NRC engineers urge shutdown of nuclear plants if design flaw not fixed
- A group of engineers in the U.S. Nuclear Regulatory Commission say they have identified a design flaw in nearly all nuclear reactors in the country that should result in their mandatory shutdown unless operators fix the problem, Reuters reports.
- In late February, the engineers petitioned the NRC to order immediate enforcement actions to correct the design flaw, which they say could result in damage to cooling systems and ultimately lead to an emergency situation. The filing asks the agency to respond by March 21 and is a part of a standard NRC process, according to the news outlet.
- The filing stems from an incident in January 2012, when Exelon's Byron 2 unit in Illinois experienced an automatic reactor trip from full power after an undervoltage condition was detected. The unit was shut down for a week, in what is known as an open phase condition created by an unbalanced voltage. The NRC engineers say such an event could cause an electrical short, reducing the abilituy of cooling systems to operate.
In a little-noticed public filing, a group engineers from within the NRC are calling for an investigation into the nuclear vulnerability, and why it has not been fixed when the issue has been known since Exelon's 2012 event.
Union of Concerned Scientists nuclear expert Dave Lochbaum told Reuters the agency "snatched defeat from the jaws of victory," with its failure to address the issue after it became known in 2012. And the engineers say there has been at least 13 open phase events over the past 14 years.
Lochbaum said it was a positive sign the engineers filed, indicating no fear of reprisals. But the issue means "something is not right with the safety culture at the agency."
The U.S. nuclear regulator expressed confidence in the safety of its facilities to Reuters.
"This is not a matter of safety significance that merited interruption of the safe operations of our facilities, in 2012 or now," a spokesperson said. The agency will consider the filing under the agency's regular process.

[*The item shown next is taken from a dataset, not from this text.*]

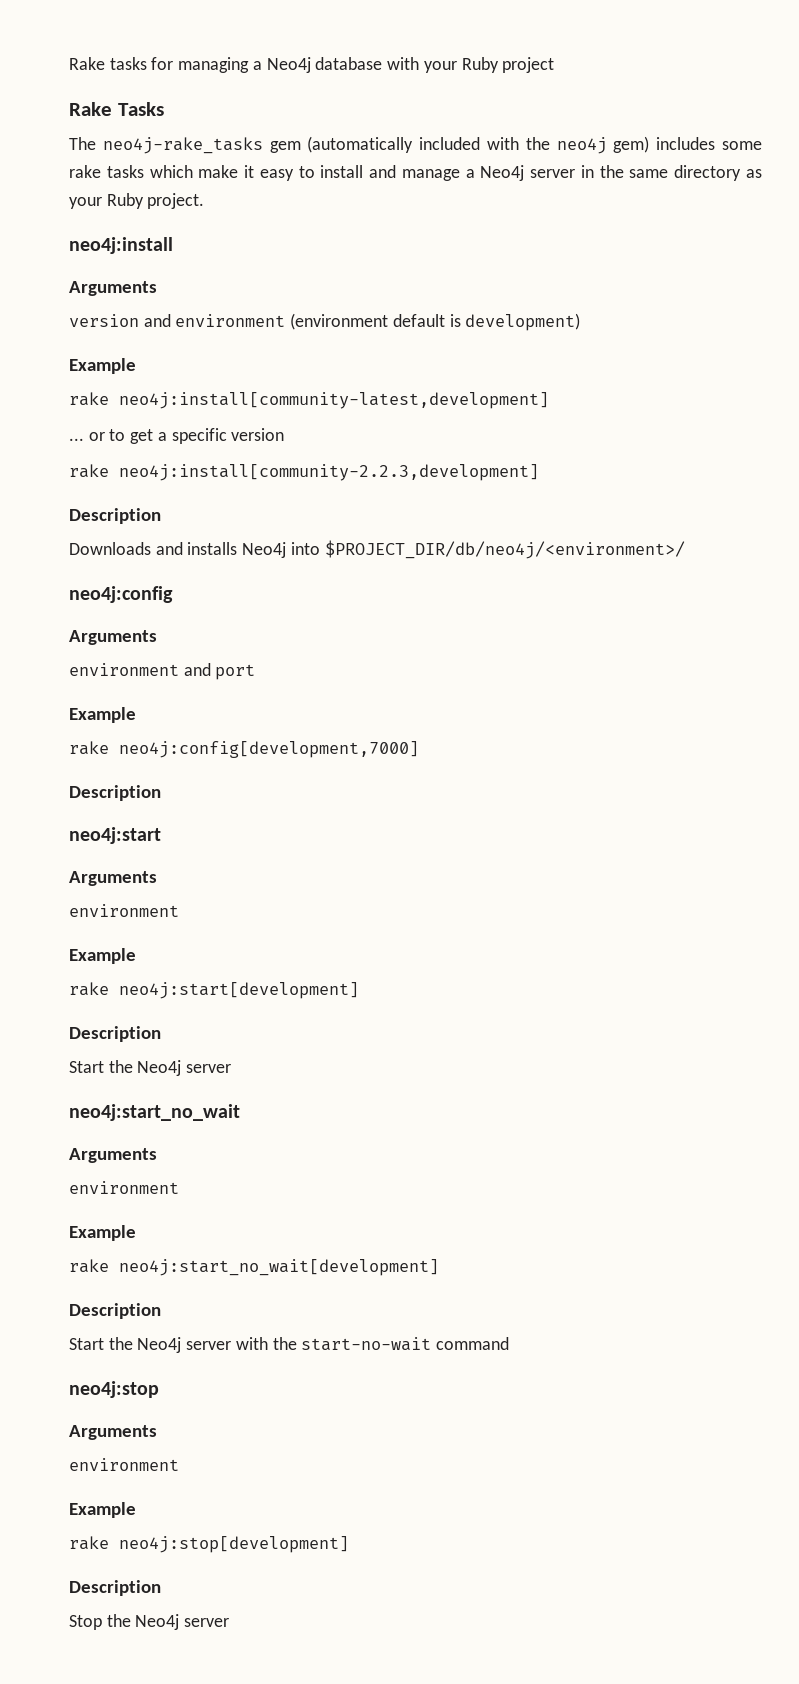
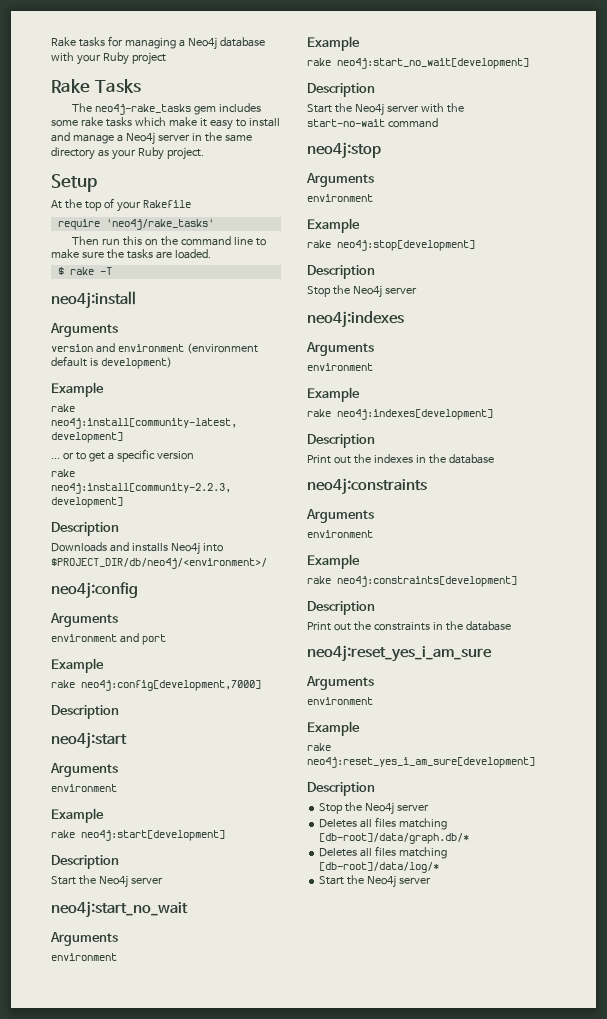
[307,136,650,154] (automatically included with the neo4j gem) -> (217, 110) none
(205, 201) none -> [51,174,97,192] [51,198,191,212] [57,219,214,230] [72,236,266,246] [51,249,211,259] [57,267,112,275] // Setup // At the top of your Rakefile // require 'neo4j/rake_tasks' // Then run this on the command line to make sure the tasks are loaded. // $ rake -T
(230, 1622) none -> [307,311,404,328] [306,342,374,356] [307,363,373,371] [307,387,360,402] [307,409,493,420] [307,434,375,448] [307,454,494,464] [307,478,427,495] [306,509,374,523] [307,530,373,538] [307,554,360,569] [307,576,517,587] [307,601,375,615] [307,621,511,631] [307,645,492,662] [306,676,374,690] [307,697,373,705] [307,721,360,736] [307,743,331,751] [307,757,535,768] [307,782,375,796] [319,802,430,815] [319,817,448,830] [319,833,470,844] [319,846,448,859] [319,862,440,873] [319,875,432,888] // neo4j:indexes // Arguments // environment // Example // rake neo4j:indexes[development] // Description // Print out the indexes in the database // neo4j:constraints // Arguments // environment // Example // rake neo4j:constraints[development] // Description // Print out the constraints in the database // neo4j:reset_yes_i_am_sure // Arguments // environment // Example // rake neo4j:reset_yes_i_am_sure[development] // Description // Stop the Neo4j server // Deletes all files matching [db-root]/data/graph.db/* // Deletes all files matching [db-root]/data/log/* // Start the Neo4j server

According to a review plan from the agency on Exelon's open phase event, an open phase issue has the potential to go unnoticed for some time.
In Exelon's case, the event involved offsite power circuits "were rendered inoperable due to an open circuit in one phase. ... the condition went undetected for several weeks because offsite power was not aligned to the [engineered safety features] buses during normal operation and the surveillance procedures, which recorded phase-to-phase voltage, did not identify the loss of the single phase."